April 2015


Tinian: A difficult journey, and not just literally.

Hinode American Memorial

The Hinode American Memorial is in the middle of a traffic circle along Broadway.

I spent today – Easter Monday – popping over to Tinian Island – the immediate neighbor to Saipan, which is, for the record, where I am right now. Visiting Saipan, and the Commonwealth of Northern Mariana Islands, gets me one step closer to having visited all the major, populated, political subdivisions of the United States.

Given that I flew to Saipan, it seemed that it would be foolish to not go the extra 11 miles to reach Tinian. The only reasonable way to get there is by air, flying Star Marianas Air – my first ever cash only airline: US$49.50 at the counter, please.

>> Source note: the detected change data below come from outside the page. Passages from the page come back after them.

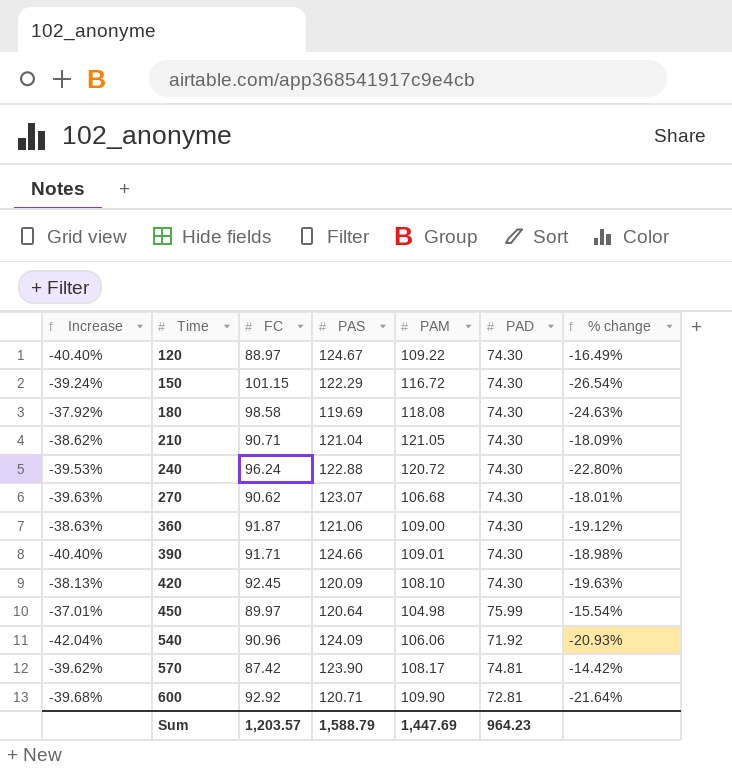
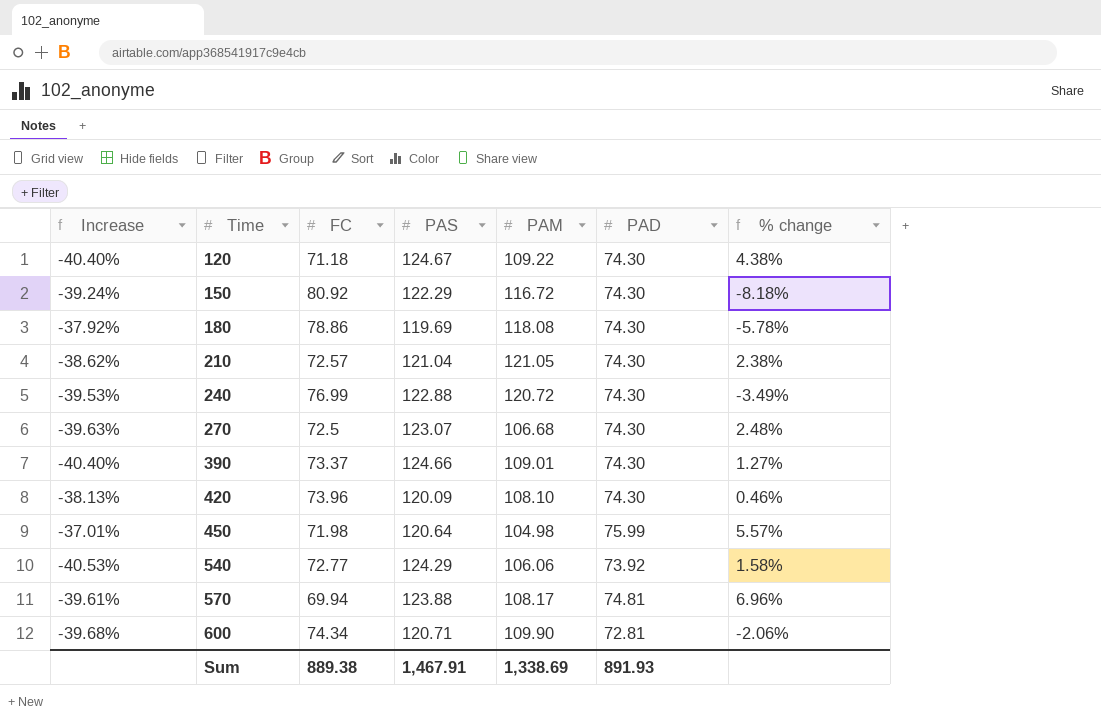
row 360: -38.63% | 91.87 | 121.06 | 109.00 | 74.30 | -19.12% -> none
120 | FC: 88.97 -> 71.18
120 | % change: -16.49% -> 4.38%
150 | FC: 101.15 -> 80.92
150 | % change: -26.54% -> -8.18%
180 | FC: 98.58 -> 78.86
180 | % change: -24.63% -> -5.78%
210 | FC: 90.71 -> 72.57
210 | % change: -18.09% -> 2.38%
240 | FC: 96.24 -> 76.99
240 | % change: -22.80% -> -3.49%
270 | FC: 90.62 -> 72.5
270 | % change: -18.01% -> 2.48%
390 | FC: 91.71 -> 73.37
390 | % change: -18.98% -> 1.27%
420 | FC: 92.45 -> 73.96
420 | % change: -19.63% -> 0.46%
450 | FC: 89.97 -> 71.98
450 | % change: -15.54% -> 5.57%
540 | Increase: -42.04% -> -40.53%
540 | FC: 90.96 -> 72.77
540 | PAS: 124.09 -> 124.29
540 | PAD: 71.92 -> 73.92
540 | % change: -20.93% -> 1.58%
570 | Increase: -39.62% -> -39.61%
570 | FC: 87.42 -> 69.94
570 | PAS: 123.90 -> 123.88
570 | % change: -14.42% -> 6.96%
600 | FC: 92.92 -> 74.34
600 | % change: -21.64% -> -2.06%
Sum | FC: 1,203.57 -> 889.38
Sum | PAS: 1,588.79 -> 1,467.91
Sum | PAM: 1,447.69 -> 1,338.69
Sum | PAD: 964.23 -> 891.93

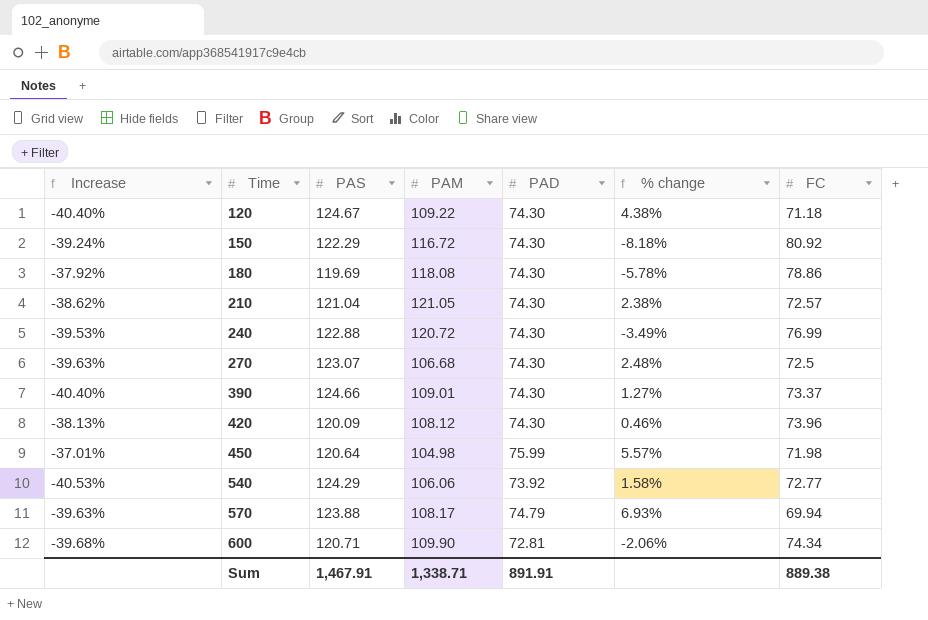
column FC | position: 3 -> 7
420 | PAM: 108.10 -> 108.12
570 | Increase: -39.61% -> -39.63%
570 | PAD: 74.81 -> 74.79
570 | % change: 6.96% -> 6.93%
Sum | PAM: 1,338.69 -> 1,338.71
Sum | PAD: 891.93 -> 891.91

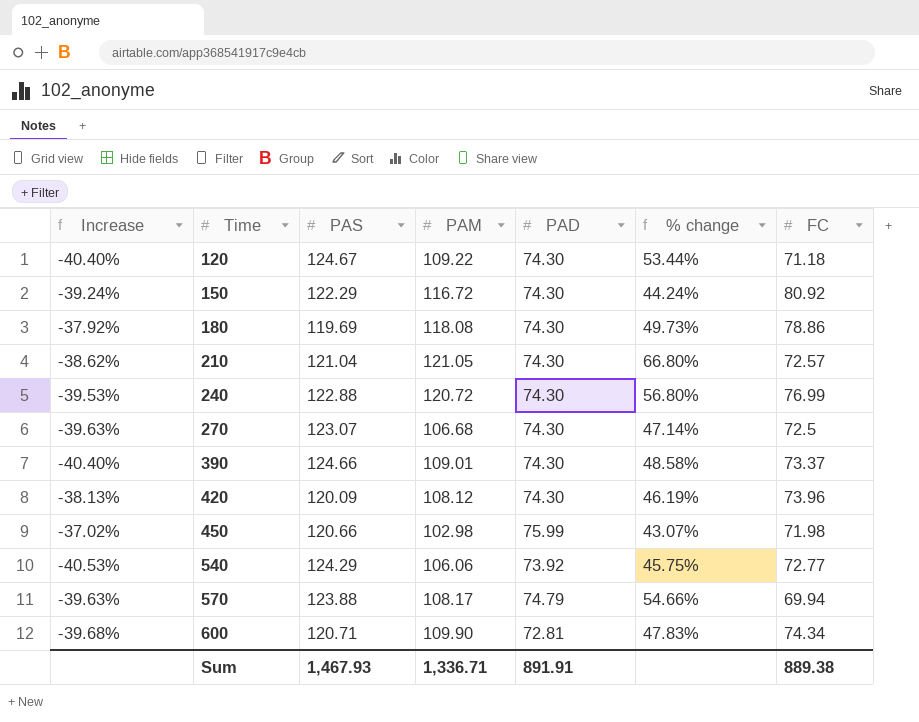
column % change | formula: ([PAD] - [FC]) / [FC] -> ([PAM] - [FC]) / [FC]
450 | Increase: -37.01% -> -37.02%
450 | PAS: 120.64 -> 120.66
450 | PAM: 104.98 -> 102.98
Sum | PAS: 1,467.91 -> 1,467.93
Sum | PAM: 1,338.71 -> 1,336.71

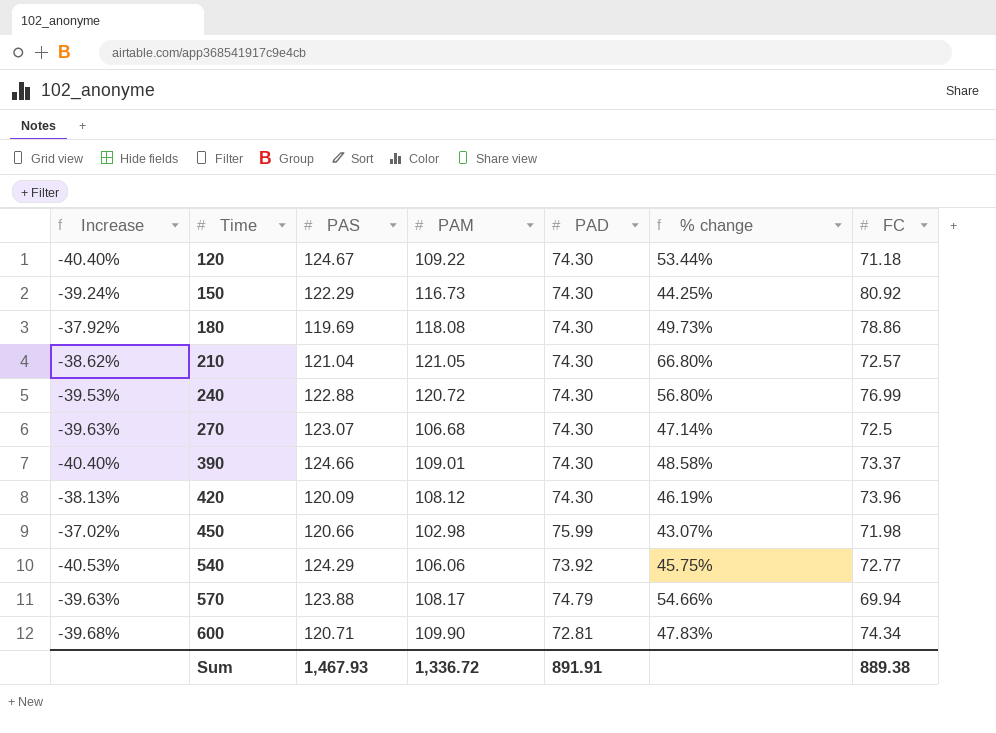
150 | PAM: 116.72 -> 116.73
150 | % change: 44.24% -> 44.25%
Sum | PAM: 1,336.71 -> 1,336.72

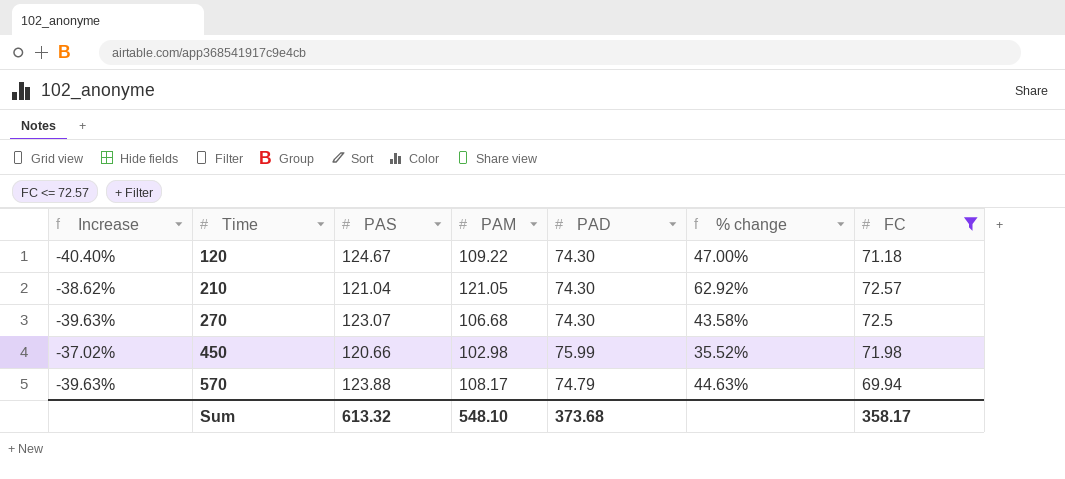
filter: none -> FC <= 72.57
column % change | formula: ([PAM] - [FC]) / [FC] -> ([PAM] - [PAD]) / [PAD]
Sum | PAS: 1,467.93 -> 613.32
Sum | PAM: 1,336.72 -> 548.10
Sum | PAD: 891.91 -> 373.68
Sum | FC: 889.38 -> 358.17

From the air, Tinian is a beautifully green island – and it is easy to forget that during World War II, a huge battle was fought over it, then, after it fell back into the hands of the Americans, the worlds largest airport was built on its lands – along with two extra special bomb pits.

Tinian: North Field

I overflew my destinations when flying from Saipan International Airport to Tinian Airport

Tinian is where the Enola Gay took off with Little Boy stashed safely in her belly until she was over Hiroshima.

Atomic Bomb Assembly Site

This is where Little Boy was assembled, before being transported to the Atomic Bomb pit.

Looking at photos of Tinian during the war and looking at Tinian today, it’s hard to believe that they are one and the same. Photos of the island during the war show it denuded of trees – a vast airport complex, with four parallel runways, at the north end, and facilities everywhere – a vast street network (with naming contrived to resemble Manhattan) and facilities to house all the soldiers.

Atomic Bomb Loading Pit

Atomic Bomb Pit Number 1 — where the Enola Gay was loaded with Little Boy.

You really cannot see it easily today and with a population of around 3100, maintaining the road network of the island’s northern reaches is clearly not a priority. I was grateful that the man at the car rental agency had talked me into a RAV4 instead of a Corolla – some of the potholes didn’t look that bad until you hit them.

US Landing Craft

A US Landing Craf, in a traffic circle along 8th Avenue — rusting out.

But this glosses over what I was thinking about – war, death, fighting, and our responsibility to history. The facilities of Tinian were built by the Seabees in short order in 1944/45 – and many are still there. But in dreadful shape – sure the roads and runways that are deteriorating, no problem. But seeing plants growing out of the landing craft that is prominently on display in the middle of a traffic circle?

107th US Naval Construction Monument

The memorial to the men who built out Tinian during the war, making it the world’s busiest airport.

World War II has a huge, overly grandiose, and somewhat embarrassing monument in the middle of The Mall, in Washington DC. Some 7800 miles away, where men died, actual WWII history is being eaten away.

American Memorial Park

American Memorial Park, Saipan.

I flew back to Saipan in the afternoon – and wandered to the American Memorial Park – a national park with a small museum exploring Siapan and Tinian’s WWII experiences, plus some memorials. Some of the memorials seem a bit chincy, others appear to be grand but neglected. But all of it is history that needs to be maintained – and not just in our memories.

American Memorial Park: Names of the Lost

The names of the men whose lives were lost are engraved here — this is one of three banks of names.

American Memorial Park

So… this is one of those times and places where I am proud of my country.